> [Task statement]: Each line of the entries, from the first to the line containing "(741, 362) none -> [418,639,427,647] a", is to be transcribed exactly as it stands; include no other lines.

Stored items from a collection
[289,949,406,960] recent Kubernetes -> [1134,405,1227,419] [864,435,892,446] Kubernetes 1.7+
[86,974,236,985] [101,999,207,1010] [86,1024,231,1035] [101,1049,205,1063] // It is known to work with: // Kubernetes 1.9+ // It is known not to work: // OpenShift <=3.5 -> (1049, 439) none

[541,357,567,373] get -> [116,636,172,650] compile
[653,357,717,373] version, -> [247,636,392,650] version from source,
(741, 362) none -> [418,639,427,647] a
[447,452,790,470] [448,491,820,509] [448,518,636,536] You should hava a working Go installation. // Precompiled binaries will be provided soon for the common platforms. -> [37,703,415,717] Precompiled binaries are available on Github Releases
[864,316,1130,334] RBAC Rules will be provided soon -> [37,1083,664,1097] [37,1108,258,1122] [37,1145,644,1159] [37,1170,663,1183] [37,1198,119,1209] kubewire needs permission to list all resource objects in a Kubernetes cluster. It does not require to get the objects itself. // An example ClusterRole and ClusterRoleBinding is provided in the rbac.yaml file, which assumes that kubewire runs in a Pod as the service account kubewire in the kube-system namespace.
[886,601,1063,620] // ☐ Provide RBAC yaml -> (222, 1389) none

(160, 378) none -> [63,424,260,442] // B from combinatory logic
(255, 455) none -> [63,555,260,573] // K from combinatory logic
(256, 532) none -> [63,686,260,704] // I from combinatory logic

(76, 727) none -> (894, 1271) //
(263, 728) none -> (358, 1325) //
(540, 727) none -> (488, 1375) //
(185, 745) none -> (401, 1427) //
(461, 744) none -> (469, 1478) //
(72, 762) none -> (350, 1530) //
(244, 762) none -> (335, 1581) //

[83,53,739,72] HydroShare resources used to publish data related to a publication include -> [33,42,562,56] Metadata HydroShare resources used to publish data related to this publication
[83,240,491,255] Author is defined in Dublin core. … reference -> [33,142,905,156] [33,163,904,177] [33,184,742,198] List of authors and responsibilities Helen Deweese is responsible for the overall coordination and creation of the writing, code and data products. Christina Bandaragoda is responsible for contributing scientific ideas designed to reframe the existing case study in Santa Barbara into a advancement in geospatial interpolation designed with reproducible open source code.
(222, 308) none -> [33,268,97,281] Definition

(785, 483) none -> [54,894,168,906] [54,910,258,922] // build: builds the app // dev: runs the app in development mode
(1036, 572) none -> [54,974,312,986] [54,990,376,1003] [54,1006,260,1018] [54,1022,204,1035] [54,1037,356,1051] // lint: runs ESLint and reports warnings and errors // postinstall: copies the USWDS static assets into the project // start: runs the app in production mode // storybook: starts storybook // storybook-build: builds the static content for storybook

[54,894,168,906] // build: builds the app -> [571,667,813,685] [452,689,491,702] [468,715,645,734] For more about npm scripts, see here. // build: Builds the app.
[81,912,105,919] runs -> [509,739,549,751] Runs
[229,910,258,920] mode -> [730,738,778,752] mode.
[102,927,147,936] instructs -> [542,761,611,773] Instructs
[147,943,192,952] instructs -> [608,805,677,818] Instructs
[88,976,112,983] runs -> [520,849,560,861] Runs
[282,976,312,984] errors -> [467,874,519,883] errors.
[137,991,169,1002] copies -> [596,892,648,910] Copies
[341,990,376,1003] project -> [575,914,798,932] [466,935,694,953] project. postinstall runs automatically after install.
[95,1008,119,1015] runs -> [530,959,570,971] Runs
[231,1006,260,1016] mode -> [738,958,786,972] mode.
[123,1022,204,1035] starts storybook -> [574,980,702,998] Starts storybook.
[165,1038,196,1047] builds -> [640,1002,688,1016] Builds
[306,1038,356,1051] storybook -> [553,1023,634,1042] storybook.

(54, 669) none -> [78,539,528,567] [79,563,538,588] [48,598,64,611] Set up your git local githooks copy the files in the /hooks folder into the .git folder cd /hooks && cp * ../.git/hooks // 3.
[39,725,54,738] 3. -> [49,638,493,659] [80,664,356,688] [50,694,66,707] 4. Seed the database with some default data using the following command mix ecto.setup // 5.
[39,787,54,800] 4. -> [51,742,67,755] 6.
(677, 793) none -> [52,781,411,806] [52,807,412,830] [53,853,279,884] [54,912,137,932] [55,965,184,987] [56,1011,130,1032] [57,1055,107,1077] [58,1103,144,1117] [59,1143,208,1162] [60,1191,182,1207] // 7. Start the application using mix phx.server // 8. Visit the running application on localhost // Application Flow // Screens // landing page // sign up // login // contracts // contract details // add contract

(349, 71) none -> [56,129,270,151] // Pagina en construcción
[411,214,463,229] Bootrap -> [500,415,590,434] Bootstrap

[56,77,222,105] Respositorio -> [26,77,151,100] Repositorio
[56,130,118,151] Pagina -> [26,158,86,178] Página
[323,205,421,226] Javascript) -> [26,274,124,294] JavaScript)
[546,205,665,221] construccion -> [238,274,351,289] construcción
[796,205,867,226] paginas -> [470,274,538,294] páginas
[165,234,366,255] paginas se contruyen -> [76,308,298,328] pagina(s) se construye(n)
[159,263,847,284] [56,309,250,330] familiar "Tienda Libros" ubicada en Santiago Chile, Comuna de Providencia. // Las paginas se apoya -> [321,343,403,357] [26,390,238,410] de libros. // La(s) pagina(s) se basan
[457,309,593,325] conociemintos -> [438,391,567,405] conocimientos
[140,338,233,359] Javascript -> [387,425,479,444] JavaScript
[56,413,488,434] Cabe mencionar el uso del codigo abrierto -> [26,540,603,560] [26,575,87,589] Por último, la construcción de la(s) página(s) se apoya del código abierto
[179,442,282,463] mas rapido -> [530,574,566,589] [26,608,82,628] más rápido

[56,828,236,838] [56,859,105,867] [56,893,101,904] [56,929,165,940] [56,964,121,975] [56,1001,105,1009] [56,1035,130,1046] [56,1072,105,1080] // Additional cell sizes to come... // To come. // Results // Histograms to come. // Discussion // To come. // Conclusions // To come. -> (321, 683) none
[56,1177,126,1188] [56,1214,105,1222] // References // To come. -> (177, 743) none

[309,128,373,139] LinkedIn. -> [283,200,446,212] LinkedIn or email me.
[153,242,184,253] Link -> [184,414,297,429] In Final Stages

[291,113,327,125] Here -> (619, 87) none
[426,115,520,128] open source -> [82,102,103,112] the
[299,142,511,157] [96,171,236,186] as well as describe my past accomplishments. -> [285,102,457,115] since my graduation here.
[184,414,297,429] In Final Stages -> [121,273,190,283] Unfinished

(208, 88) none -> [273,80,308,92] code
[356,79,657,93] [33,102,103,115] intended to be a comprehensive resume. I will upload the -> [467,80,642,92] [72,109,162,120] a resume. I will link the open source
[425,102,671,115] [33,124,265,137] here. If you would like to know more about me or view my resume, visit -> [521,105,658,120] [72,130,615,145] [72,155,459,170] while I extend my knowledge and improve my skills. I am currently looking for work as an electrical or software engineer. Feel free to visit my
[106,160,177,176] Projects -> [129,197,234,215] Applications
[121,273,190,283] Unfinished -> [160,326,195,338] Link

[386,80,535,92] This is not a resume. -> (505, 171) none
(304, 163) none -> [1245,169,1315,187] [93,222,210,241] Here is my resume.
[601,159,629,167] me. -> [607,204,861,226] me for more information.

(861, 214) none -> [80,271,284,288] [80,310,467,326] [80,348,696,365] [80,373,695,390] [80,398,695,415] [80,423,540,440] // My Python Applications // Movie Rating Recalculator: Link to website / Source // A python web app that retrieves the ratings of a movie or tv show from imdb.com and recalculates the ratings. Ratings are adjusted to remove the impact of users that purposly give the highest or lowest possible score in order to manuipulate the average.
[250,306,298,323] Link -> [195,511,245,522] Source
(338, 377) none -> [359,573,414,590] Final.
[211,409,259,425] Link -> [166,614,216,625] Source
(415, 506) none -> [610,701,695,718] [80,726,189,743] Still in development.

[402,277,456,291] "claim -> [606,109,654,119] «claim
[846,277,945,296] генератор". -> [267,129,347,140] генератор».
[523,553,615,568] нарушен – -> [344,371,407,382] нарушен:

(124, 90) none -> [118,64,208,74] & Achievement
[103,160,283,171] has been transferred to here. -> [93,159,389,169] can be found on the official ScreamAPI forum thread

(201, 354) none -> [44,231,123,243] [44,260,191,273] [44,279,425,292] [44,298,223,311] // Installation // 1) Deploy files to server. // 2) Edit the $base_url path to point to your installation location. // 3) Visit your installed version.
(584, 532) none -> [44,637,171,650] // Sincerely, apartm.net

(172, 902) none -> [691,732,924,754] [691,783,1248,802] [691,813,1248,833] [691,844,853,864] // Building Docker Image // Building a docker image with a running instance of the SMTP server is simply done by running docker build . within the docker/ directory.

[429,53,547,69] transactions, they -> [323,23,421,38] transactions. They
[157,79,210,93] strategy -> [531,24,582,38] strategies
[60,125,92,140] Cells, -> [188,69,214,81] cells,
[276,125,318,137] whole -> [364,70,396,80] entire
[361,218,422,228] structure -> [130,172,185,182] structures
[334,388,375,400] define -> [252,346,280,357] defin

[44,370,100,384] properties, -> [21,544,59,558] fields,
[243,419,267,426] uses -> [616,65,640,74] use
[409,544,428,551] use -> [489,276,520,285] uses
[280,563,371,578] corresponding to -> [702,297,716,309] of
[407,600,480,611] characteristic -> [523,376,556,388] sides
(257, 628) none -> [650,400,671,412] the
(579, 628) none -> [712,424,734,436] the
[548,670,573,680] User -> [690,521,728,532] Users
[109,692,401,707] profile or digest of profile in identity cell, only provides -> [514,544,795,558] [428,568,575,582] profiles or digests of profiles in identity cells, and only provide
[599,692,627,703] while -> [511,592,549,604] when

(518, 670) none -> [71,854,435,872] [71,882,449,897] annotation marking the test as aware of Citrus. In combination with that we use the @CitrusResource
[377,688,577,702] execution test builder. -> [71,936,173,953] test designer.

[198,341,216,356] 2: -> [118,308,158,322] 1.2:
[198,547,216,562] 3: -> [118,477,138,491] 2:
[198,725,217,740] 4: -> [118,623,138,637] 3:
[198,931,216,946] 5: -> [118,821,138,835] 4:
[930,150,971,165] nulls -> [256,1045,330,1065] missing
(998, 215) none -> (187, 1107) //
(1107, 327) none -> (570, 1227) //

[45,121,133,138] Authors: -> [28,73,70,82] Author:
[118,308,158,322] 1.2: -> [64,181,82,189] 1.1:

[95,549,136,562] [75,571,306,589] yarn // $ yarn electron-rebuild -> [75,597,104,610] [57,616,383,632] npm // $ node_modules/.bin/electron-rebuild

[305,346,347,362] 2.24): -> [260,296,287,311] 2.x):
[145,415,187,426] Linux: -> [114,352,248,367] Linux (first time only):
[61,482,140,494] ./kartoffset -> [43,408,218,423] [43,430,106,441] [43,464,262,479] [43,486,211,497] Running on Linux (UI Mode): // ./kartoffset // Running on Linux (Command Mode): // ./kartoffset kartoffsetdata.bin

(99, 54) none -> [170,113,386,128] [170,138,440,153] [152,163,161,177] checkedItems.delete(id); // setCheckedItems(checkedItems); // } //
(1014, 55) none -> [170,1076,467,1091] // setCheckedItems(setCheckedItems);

> [Output of the task]:
[289,949,406,960] recent Kubernetes -> [1134,405,1227,419] [864,435,892,446] Kubernetes 1.7+
[86,974,236,985] [101,999,207,1010] [86,1024,231,1035] [101,1049,205,1063] // It is known to work with: // Kubernetes 1.9+ // It is known not to work: // OpenShift <=3.5 -> (1049, 439) none

[541,357,567,373] get -> [116,636,172,650] compile
[653,357,717,373] version, -> [247,636,392,650] version from source,
(741, 362) none -> [418,639,427,647] a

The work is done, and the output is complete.